Thankyou for the clarity of your Word.
We pray for help as we examine the nature of faith because we want to be faithful people in your sight.
Amen.
/the challenge of faith/
This morning we get straight down to business.
Faith has been a controversial subject ever since the church begun.
In the first century the Apostle Paul argued that the difference between Christianity and Judaism is that Christianity says that salvation is by faith alone – justification by faith alone.
Works does not make a person right before God.
Paul says that a "man is justified by faith /apart/ from the works of the law" (Rom 3:28).
Paul wrote Romans and Galatians to defend this position.
Fifteen centuries later, Martin Luther is arguing with the Roman Church and he quotes that same verse from Paul, "man is justified by faith /apart/ from the works of the law".
Interestingly the Catholic church distinguishes between belief in something understood and unconditional acceptance that whatever the Church teaches is true.
"Explicit" and 'implicit" faith.
Faith, according to Rome, is essentially trusting the church as the teacher.
There are other more common ideas about faith.
You're having a bad day and someone says, "You've got to have faith" – what they're meaning is "keep your chin held high and carry on".
The word "faith" is code for "keeping a stiff upper lip".
Some people even say to me, "I wish I had your faith" as though acquiring faith is a deep mystery that somehow I've solved.
Others think that you an either have faith or reason, but not both.
The Sydney Morning Herald reported this story on 2 March 07, "A faithful dog stopped paramedics from treating its critically injured owner after she was struck by a car in Sydney's north-west early today.
The 41-year-old woman pedestrian was hit by a BMW sedan while walking her dog on an access road in Doonside about 5.20am.
The driver stopped to help the woman.
Police said the growling dog stood guard over the woman, delaying treatment by paramedics until officers arrived and secured the animal".
Modern people seem to find it hard to make what they say is "the leap of faith" required to be a Christian.
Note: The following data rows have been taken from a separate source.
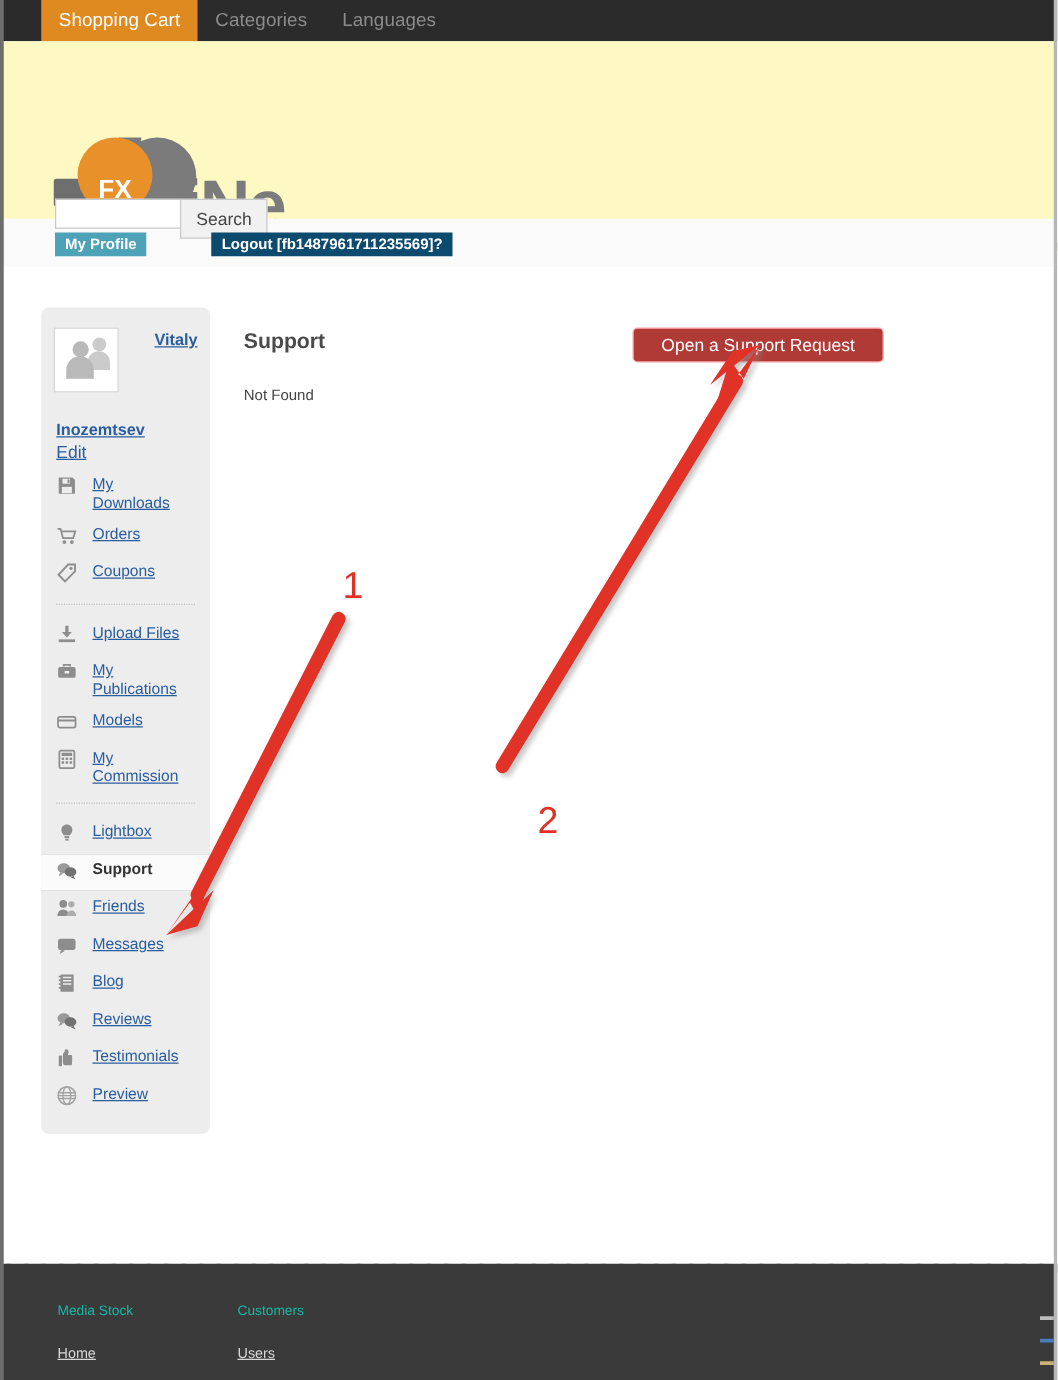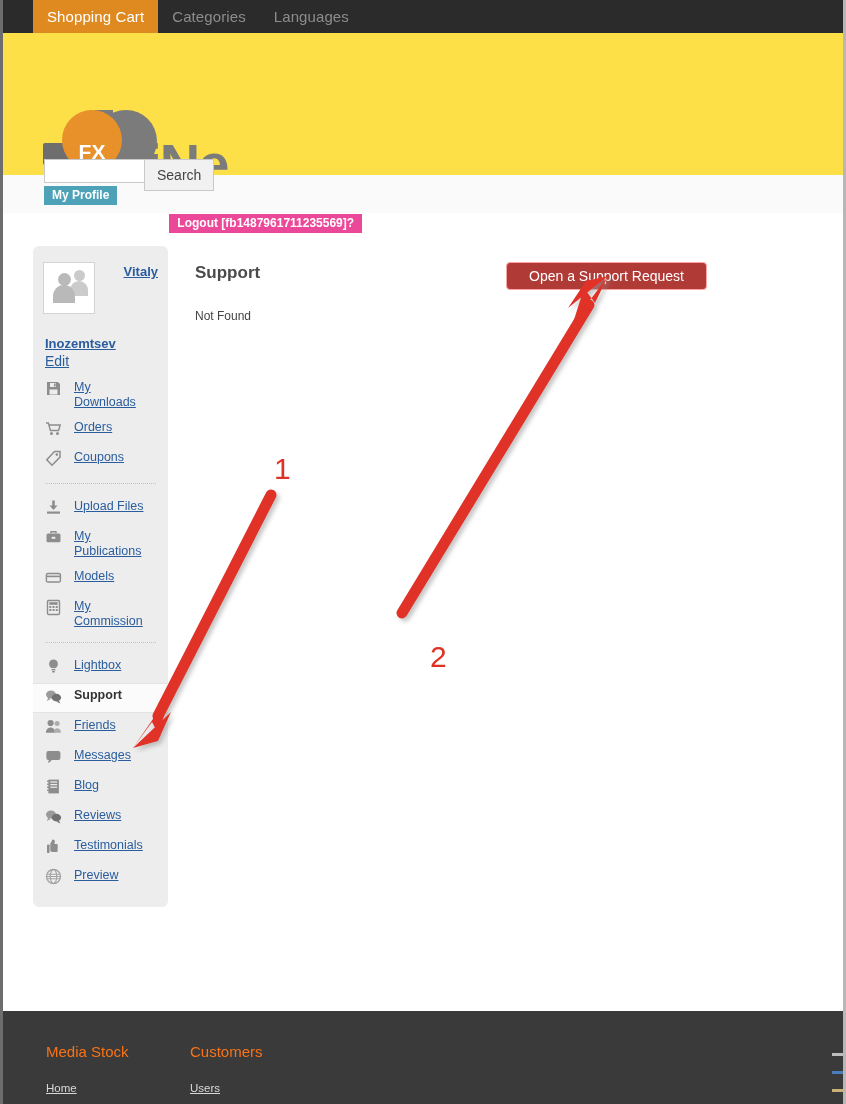"FX" .header { background: #fde047 -> #fef9c3 }
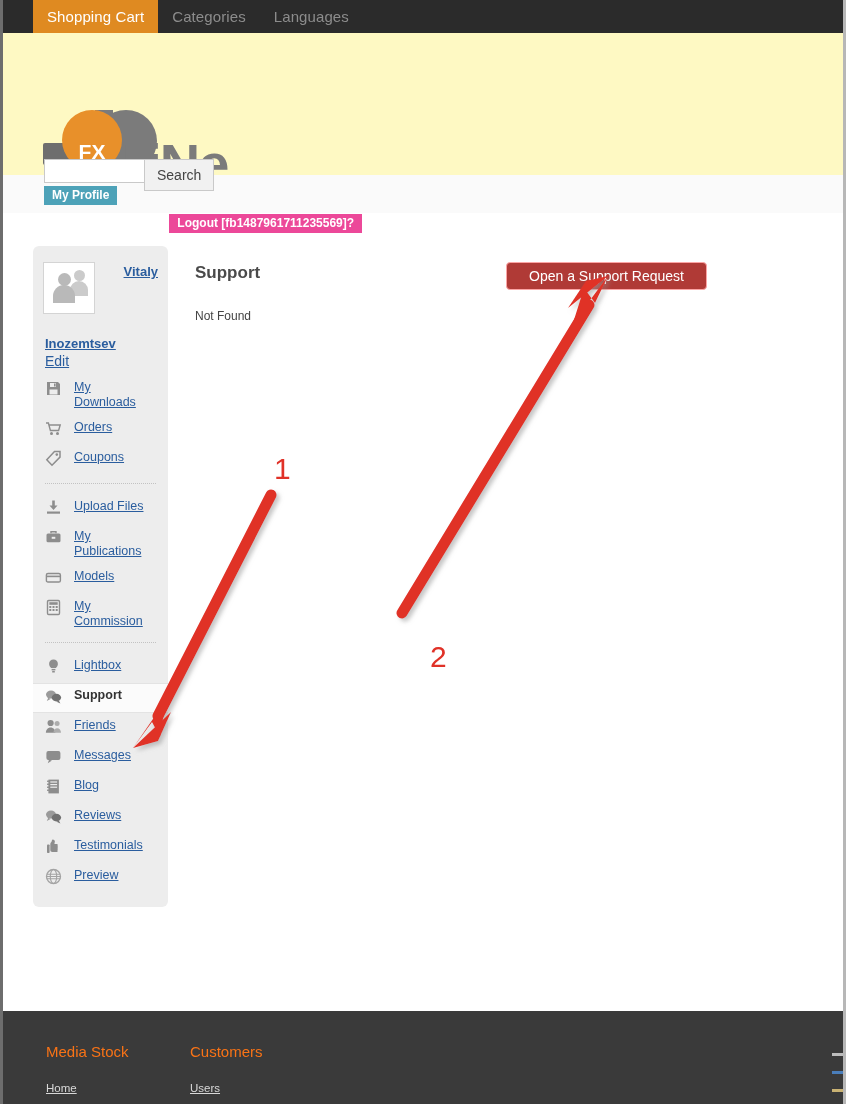"Logout [fb1487961711235569]?" .btn-logout { background: #ec4899 -> #0c4a6e; margin-top: 28px -> none }
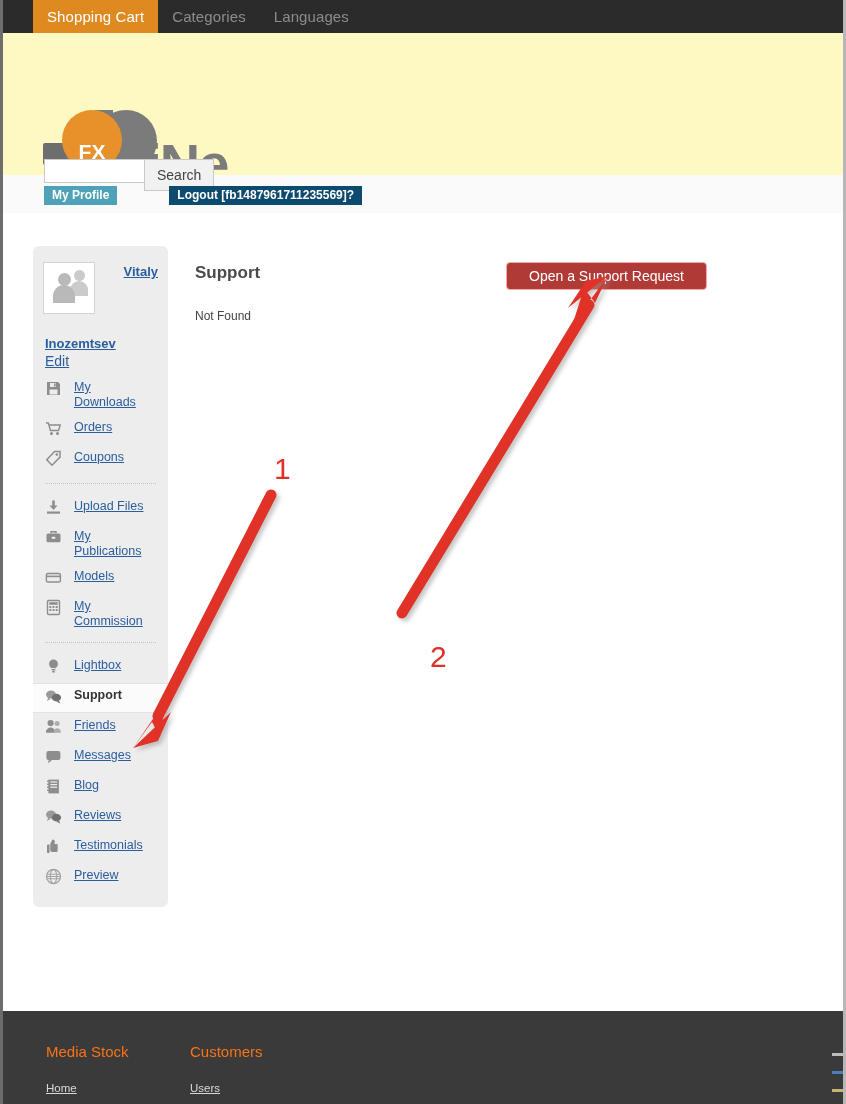"Media Stock" .fcol h4 { color: #f97316 -> #14b8a6; font-size: 15px -> 11px }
Like the faithful dog, they think religious faith is usually well intended, but often misdirected.
The challenge of faith.
/ /
And yet faith is so common place and ordinary.
We speak of belief in a remedy, trust in a doctor, confidence in a bank (maybe in the old days), reliance on a friend, dependence on a family member, assurance about a promise, persuasion that something is going to happen.
All these expressions contain the idea of faith.
Faith is such an ordinary thing that we hardly notice it.
/the nature of faith/
In the Bible the word "faith" is not  a dissimilar idea.
But rather than trusting in a remedy, a doctor, a bank or a friend – faith in the Bible is squarely directed toward God as in 1 Pet 1:21, "Through him you believe in God, who raised him from the dead and glorified him, and so your faith and hope are in God".
The Bible speaks of faith in Christ as in Rom 3:22, "This righteousness from God comes through faith in Jesus Christ to all who believe".
There is also faith in the reality of the resurrection (Rom 10:9), faith in the gospel (Mk 1:15) and the testimony of the apostles (2 Thess 1:10).
In all these things the nature of faith is always the same.
It is responsive to God and his saving truth – a recognition of God's answer to our otherwise helpless need – a realization that the gospel is a personal address from God – a posture of trust and confidence toward the living God and his living Son.
Such is the Christian concept of faith.
J.C. Ryle says:
 
"Saving faith is the hand of the soul.
The sinner is like a drowning man at the point of sinking. he sees the Lord Jesus Christ holding out to help him.
He grasps it and is saved.
This is faith.
(Heb 6:18).
Saving faith is the mouth of the soul.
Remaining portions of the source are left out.